- Work instruction: For the word "engagements", tally the lines of the data that contain it and give the tally alone.

- Items from a data source:
★ ★ ★ ★ ★

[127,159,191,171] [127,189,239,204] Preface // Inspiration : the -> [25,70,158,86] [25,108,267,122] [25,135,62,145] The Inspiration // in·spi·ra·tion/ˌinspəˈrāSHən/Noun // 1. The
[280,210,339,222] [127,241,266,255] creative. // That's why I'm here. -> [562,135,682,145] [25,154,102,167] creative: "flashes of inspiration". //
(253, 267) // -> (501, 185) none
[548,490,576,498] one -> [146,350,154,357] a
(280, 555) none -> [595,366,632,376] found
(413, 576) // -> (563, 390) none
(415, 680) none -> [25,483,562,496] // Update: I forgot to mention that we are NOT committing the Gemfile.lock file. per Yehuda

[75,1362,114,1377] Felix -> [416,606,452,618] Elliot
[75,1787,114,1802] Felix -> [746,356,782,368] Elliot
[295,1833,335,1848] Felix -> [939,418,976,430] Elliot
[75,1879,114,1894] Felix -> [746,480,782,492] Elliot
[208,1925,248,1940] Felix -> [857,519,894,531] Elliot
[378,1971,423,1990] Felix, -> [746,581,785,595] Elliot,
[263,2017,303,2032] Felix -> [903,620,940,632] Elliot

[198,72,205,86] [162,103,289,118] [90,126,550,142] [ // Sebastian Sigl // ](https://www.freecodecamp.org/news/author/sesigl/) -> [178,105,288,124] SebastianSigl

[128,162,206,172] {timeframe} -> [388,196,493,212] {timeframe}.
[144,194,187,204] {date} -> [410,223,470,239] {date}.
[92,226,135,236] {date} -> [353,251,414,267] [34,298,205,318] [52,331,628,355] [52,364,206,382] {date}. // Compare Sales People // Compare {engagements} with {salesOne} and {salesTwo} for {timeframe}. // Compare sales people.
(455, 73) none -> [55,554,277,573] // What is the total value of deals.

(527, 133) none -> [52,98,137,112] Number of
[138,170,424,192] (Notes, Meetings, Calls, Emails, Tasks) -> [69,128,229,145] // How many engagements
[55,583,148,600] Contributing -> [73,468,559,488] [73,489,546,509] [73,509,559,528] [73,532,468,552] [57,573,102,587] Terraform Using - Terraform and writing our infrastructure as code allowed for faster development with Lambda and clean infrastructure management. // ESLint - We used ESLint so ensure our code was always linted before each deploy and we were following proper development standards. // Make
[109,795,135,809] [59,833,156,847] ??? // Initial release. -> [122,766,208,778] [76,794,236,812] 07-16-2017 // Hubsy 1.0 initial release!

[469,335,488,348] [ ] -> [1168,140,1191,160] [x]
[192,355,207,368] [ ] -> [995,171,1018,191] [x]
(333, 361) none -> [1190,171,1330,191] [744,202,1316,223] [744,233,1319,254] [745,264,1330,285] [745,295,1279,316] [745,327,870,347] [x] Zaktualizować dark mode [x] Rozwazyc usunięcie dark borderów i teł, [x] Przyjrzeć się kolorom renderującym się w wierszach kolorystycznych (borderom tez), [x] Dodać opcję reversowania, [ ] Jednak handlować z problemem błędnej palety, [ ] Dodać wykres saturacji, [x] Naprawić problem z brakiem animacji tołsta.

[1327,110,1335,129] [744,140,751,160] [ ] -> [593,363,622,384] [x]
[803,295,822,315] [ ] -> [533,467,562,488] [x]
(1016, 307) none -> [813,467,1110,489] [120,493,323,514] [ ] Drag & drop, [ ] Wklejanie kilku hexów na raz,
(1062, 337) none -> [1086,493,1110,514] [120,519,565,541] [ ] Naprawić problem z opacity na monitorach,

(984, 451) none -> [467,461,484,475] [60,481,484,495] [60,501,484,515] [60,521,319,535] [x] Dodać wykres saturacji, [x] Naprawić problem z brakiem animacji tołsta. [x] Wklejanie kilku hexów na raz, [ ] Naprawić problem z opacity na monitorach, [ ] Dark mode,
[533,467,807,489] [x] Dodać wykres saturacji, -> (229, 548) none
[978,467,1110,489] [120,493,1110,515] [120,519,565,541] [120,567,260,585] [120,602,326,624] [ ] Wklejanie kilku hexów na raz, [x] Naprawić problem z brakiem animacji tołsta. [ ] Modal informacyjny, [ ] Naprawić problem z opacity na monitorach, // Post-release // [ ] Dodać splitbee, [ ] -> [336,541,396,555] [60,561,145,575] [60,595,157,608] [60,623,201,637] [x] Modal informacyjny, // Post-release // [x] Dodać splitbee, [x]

★ ★ ★ ★ ★

- Answer: 2